**Task instructions**
From the line that contains "Drinkfles Spin Widerlich" through the line that contains "Melamine Eetset Boerderij", output every line of the listing below exactly and leave out all the rest.

**Data for this exercise**
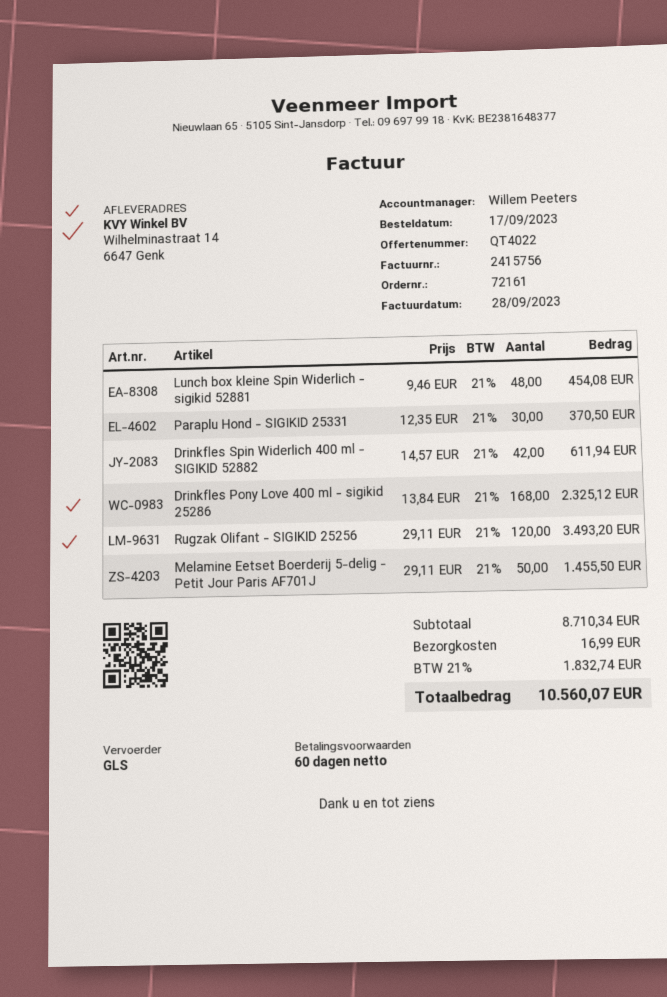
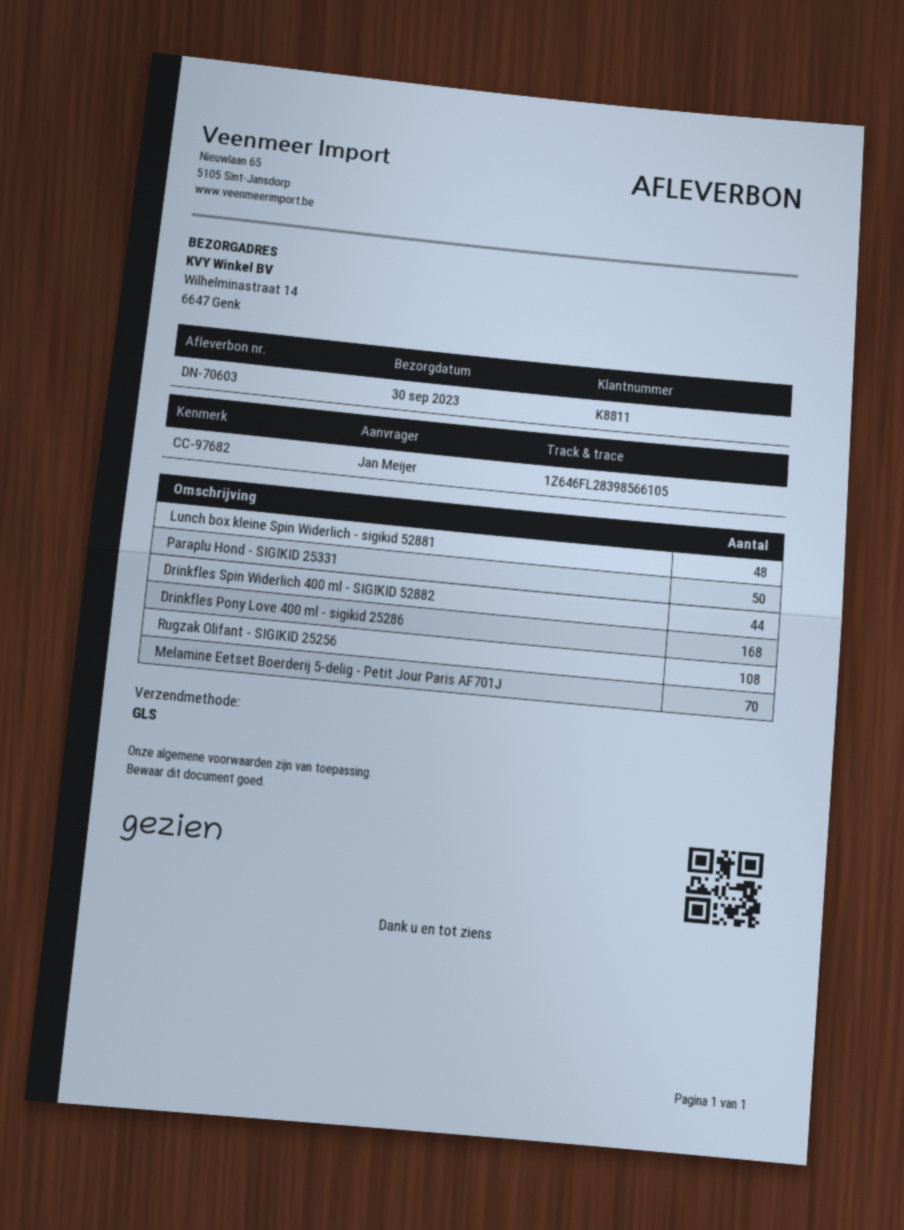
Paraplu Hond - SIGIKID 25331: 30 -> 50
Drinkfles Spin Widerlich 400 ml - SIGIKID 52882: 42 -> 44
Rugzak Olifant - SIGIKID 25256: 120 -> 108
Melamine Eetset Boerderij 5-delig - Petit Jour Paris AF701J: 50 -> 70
==
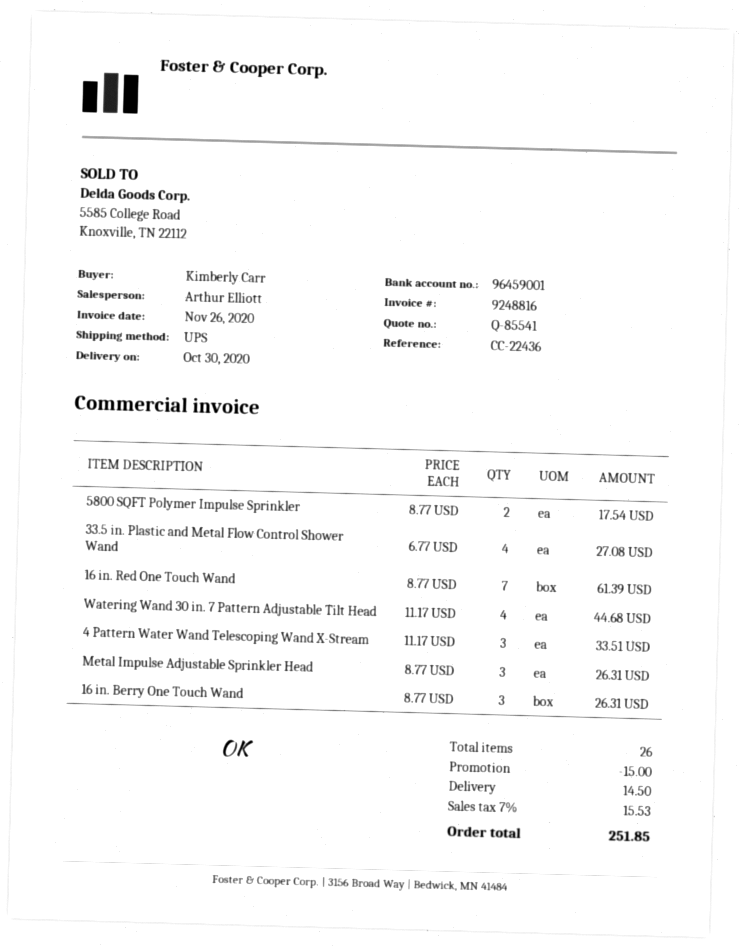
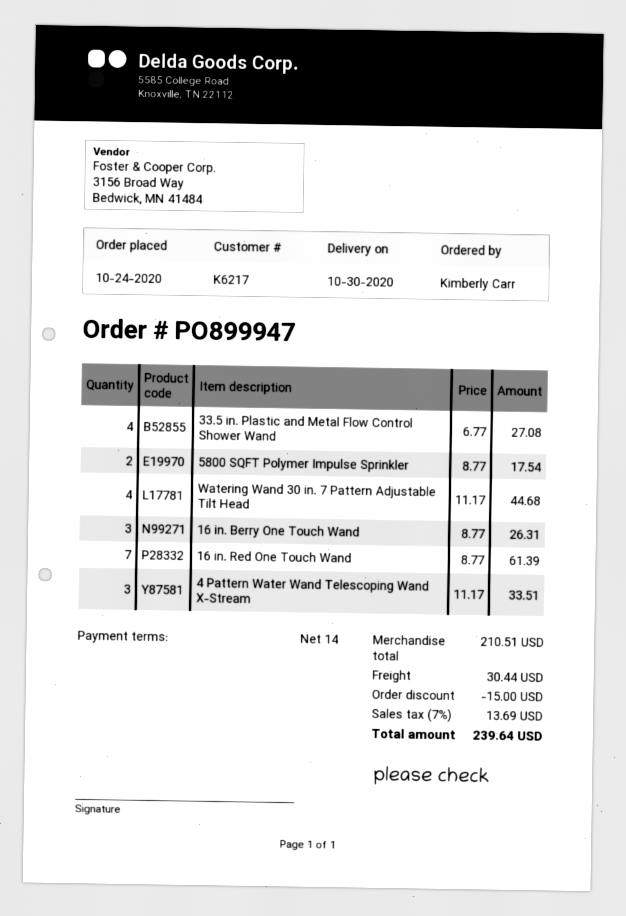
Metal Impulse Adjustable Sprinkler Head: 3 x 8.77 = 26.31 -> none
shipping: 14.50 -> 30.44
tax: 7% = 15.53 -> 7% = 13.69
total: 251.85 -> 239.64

**Solution to this problem**
Drinkfles Spin Widerlich 400 ml - SIGIKID 52882: 42 -> 44
Rugzak Olifant - SIGIKID 25256: 120 -> 108
Melamine Eetset Boerderij 5-delig - Petit Jour Paris AF701J: 50 -> 70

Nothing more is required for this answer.